In sharp contrast with Isherwood’s “goodbye to geographical transit” is his never-ending search for a freer way of living and thinking, as demonstrated by his defense of queer culture, but also by the extremely self-critical attitude toward his own thoughts and way of life. Isherwood in transit is a marvelous study of this edginess (one does not need to do digital humanities or statistical linguistics to notice that “edgy” is one of the author’s preferred adjectives). This unrest, however, is not empty or without a clear horizon, and the main line of Isherwood’s creative, intellectual and real-world activity is undoubtedly that of a queering individualism.
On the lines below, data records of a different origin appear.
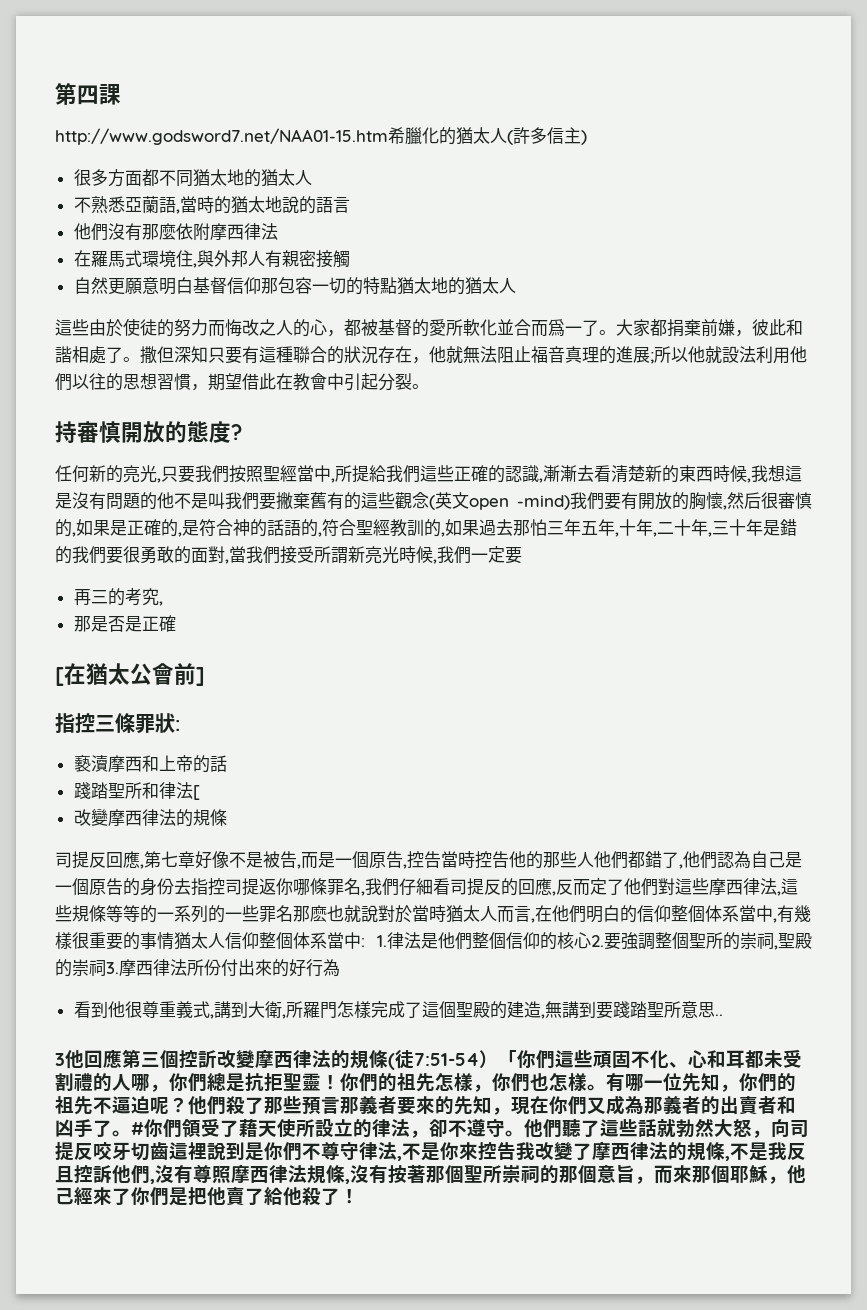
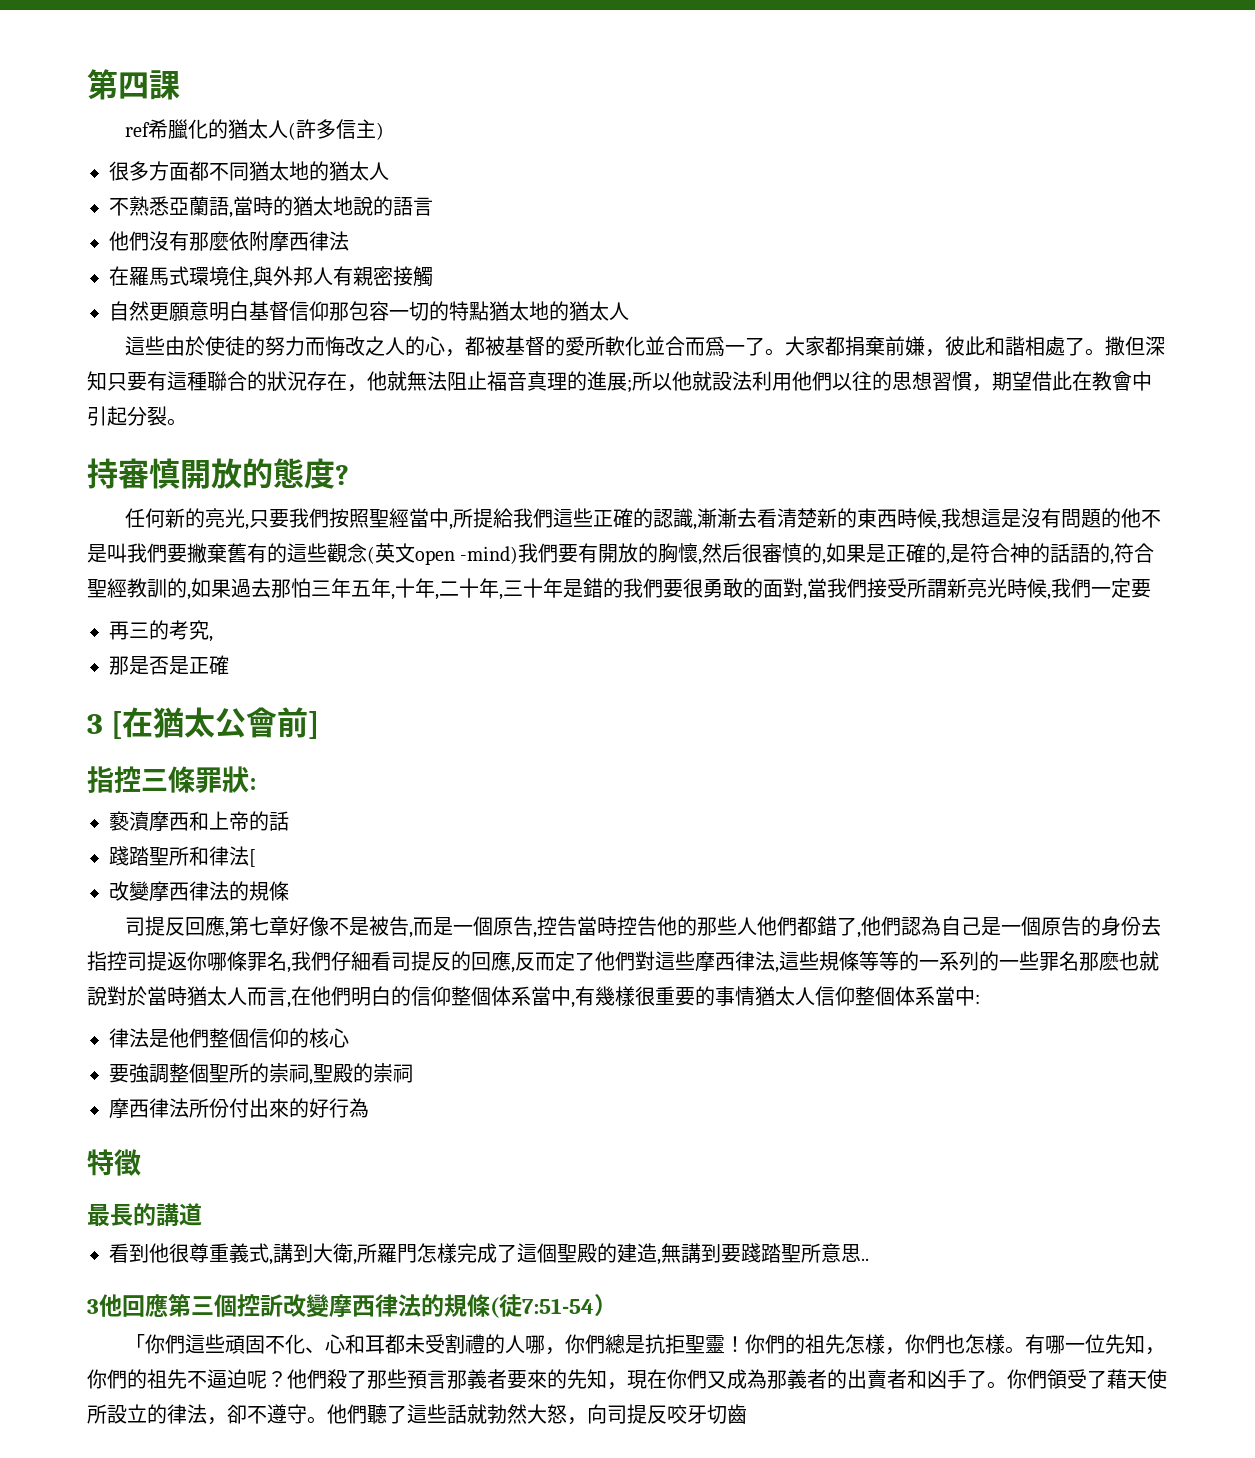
[55,128,388,145] http://www.godsword7.net/NAA01-15.htm -> [124,122,150,137] ref
(176, 623) none -> [87,714,103,734] 3
[377,935,387,947] 1. -> (980, 999) //
[591,935,604,947] 2. -> (349, 1038) //
[106,962,119,974] 3. -> (413, 1073) //
(340, 968) none -> [87,1149,141,1176] [87,1203,202,1226] // 特徵 // 最長的講道
(498, 1059) none -> (617, 1305) //
[131,1122,144,1135] # -> (1007, 1385) none
[169,1141,806,1161] [55,1164,806,1184] [55,1187,359,1206] 這裡說到是你們不尊守律法,不是你來控告我改變了摩西律法的規條,不是我反且控訴他們,沒有尊照摩西律法規條,沒有按著那個聖所崇祠的那個意旨，而來那個耶穌，他己經來了你們是把他賣了給他殺了！ -> (747, 1414) none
Berg and Freeman’s collection examine this trajectory in a well-structured and almost exhaustive way: All important periods of Isherwood’s life (English, European, Asian, American) are carefully discussed; all major works, including early nonpublished ones, are discussed in clear and excellently written chapters that manage to combine general contextualization and close-reading (the only real missing item here would be Mr Norris Changes Trains, but given the richness of Isherwood’s vast production, this is no more than a tiny detail). Moreover, the book also foregrounds the necessity of studying the notion of “transit” from a wide range of perspectives, always keen to bring together the personal and the political, the local and the global, the material and the spiritual, fiction and nonfiction, in short life and work. One of the most innovative articles in the book offers for instance an audacious reading of Isherwood’s masterpiece, A Single Man, not as a campus novel but as an indirect attempt to express certain insights of Vedanta philosophy (on which the author was also writing, but with great pains and less successfully, in exactly the period he worked on A Single Man).

What makes this collection particularly interesting and worthwhile is however what I would like to call its own “sense of transit”, its own intellectual and scholarly restlessness and sense of self-criticism of the Isherwood community. The book does not try to dissimulate Isherwood’s hesitations and occasional mistakes, related to issues of class (for instance in his perhaps somewhat exploitative relationships with working class, that is unemployed and hungry hustlers in his Berlin years) or race (for instance in his contacts with Mishima). This is a very courageous and mature approach, and I think a very healthy stance in the current context of revenge culture.